O Brasil pode cortar 35% de suas emissões de gases-estufa em relação à trajetória atual até 2020. É o que indica um estudo preliminar, que será apresentado hoje em Brasília ao presidente Luiz Inácio Lula da Silva e ao qual a Folha teve acesso.
O cálculo foi feito a pedido do Ministério da Ciência e Tecnologia pela Rede Clima, um grupo ligado à pasta que reúne pesquisadores do país inteiro.
Ele embasa em parte a proposta do ministro Carlos Minc (Meio Ambiente) de cortar até 40% das emissões do país em relação ao cenário tendencial.
Lula deve definir hoje a meta de desvio da trajetória de emissões que o Brasil apresentará na conferência do clima de Copenhague, em dezembro.
Há duas opções na mesa. Uma prevê só a redução de 80% no desmate na Amazônia até 2020; isso daria um total de desvio de cerca de 26%, segundo o Inpe (Instituto Nacional de Pesquisas Espaciais).
Minc tem apostado num número mais alto, de 30% a 40%, que preveja reduções em vários setores da economia. Mas enfrenta resistências do Itamaraty e da Ciência e Tecnologia – pasta que discordou do cálculo feito por Minc e pediu a nova estimativa à Rede Clima.
Embora não endosse a proposta de Minc, o estudo mostra como cortar emissões de carbono em seis setores da economia: energia, biocombustíveis, agricultura, reflorestamento, desmatamento no cerrado e desmatamento na Amazônia. No total, seria possível abater de 887 milhões a 1,041 bilhão de toneladas de CO2 até 2020.
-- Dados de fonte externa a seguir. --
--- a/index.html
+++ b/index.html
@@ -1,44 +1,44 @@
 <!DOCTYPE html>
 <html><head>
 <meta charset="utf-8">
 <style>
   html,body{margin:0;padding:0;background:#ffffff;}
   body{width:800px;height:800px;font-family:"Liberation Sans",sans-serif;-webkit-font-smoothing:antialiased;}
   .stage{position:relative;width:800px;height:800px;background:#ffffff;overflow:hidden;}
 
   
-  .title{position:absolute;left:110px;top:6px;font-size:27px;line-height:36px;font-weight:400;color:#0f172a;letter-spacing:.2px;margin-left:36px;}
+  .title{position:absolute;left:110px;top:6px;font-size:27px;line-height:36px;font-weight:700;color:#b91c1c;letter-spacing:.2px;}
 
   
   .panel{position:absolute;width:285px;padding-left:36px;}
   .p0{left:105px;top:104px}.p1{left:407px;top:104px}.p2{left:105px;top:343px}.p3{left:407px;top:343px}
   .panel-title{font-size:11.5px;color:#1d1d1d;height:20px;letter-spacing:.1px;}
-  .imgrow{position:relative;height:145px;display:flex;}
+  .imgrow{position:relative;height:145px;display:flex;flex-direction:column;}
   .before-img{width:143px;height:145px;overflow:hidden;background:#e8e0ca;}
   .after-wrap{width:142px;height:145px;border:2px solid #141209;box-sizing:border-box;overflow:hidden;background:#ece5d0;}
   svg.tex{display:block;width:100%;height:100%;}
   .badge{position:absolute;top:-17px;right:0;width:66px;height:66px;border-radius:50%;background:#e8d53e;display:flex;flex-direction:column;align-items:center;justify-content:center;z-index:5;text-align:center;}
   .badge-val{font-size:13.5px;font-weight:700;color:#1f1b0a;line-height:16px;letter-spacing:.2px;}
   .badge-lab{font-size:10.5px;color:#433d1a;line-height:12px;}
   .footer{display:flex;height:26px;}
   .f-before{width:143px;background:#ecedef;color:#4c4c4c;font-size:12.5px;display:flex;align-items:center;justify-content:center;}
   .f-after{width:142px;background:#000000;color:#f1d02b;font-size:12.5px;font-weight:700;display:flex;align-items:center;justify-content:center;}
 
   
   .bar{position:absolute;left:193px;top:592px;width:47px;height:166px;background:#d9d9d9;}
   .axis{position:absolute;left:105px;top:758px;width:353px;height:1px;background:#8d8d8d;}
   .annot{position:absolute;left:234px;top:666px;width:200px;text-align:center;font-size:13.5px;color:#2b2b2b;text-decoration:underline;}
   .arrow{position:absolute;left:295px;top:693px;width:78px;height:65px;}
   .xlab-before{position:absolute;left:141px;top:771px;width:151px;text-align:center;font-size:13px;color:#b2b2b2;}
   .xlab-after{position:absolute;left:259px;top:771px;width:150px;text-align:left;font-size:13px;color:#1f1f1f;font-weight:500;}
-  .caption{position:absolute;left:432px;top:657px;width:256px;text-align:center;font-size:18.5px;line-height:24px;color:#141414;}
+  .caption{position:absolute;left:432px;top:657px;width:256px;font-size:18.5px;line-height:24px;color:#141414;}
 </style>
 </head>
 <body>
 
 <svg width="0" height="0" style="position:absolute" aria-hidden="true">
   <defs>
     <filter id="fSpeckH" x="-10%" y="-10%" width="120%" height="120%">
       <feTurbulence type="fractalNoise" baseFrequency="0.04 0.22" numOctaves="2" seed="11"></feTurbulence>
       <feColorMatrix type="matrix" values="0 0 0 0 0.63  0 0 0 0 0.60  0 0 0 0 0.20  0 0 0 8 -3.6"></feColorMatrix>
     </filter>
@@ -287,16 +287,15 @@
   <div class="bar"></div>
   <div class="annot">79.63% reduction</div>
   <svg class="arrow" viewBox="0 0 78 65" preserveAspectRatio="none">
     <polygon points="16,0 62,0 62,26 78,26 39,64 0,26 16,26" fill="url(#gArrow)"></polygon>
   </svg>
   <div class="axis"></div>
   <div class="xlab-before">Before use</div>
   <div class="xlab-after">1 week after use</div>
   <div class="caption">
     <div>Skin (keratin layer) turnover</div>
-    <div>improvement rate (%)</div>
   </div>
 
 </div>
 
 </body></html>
Para o setor de agricultura, ele dá inclusive uma estimativa do custo da redução: R$ 40 bilhões em dez anos, a serem empregados em recuperação de 11 milhões de hectares em pastagens, entre outras ações.
“É uma estimativa preliminar, que mostra que o Brasil tem potencial de redução em vários setores”, disse o climatologista Carlos Nobre, do Inpe, coordenador da Rede Clima.
Só com a expansão dos biocombustíveis, avalia o estudo, há potencial de evitar a emissão de até 50 milhões de toneladas de CO2 por ano.
Reduzindo o desmatamento no cerrado, o país poderia poupar outros 121 milhões de toneladas de gás carbônico por ano, indicam projeções de Mercedes Bustamante (Universidade de Brasília) e Laerte Ferreira (Universidade Federal de Goiás). Isso considerando uma redução de 80% na taxa de desmatamento nos 18% da área total do bioma (ou 360 mil quilômetros quadrados, o equivalente a uma Alemanha) que ainda estão disponíveis para a expansão da agropecuária.
Pressão
Em Barcelona, onde começou ontem a última reunião diplomática preparatória para Copenhague, as ONGs pressionaram o governo brasileiro por conta da reunião de hoje, que deve definir a meta.
“É uma oportunidade para o presidente Lula entrar para a história como herói ou vilão”, afirmou Gaines Campbell, da Vitae Civilis. “Se o Brasil recuar, outros farão o mesmo.”
Paulo Adário, do Greenpeace, fez referência às propostas em discussão no Congresso e no governo para enfraquecer o Código Florestal, anistiando o desmatamento -ao mesmo tempo em que o país se prepara para assumir um compromisso internacional de reduzi-lo.
“Lula precisa mostrar não só liderança externa como também interna”, afirmou.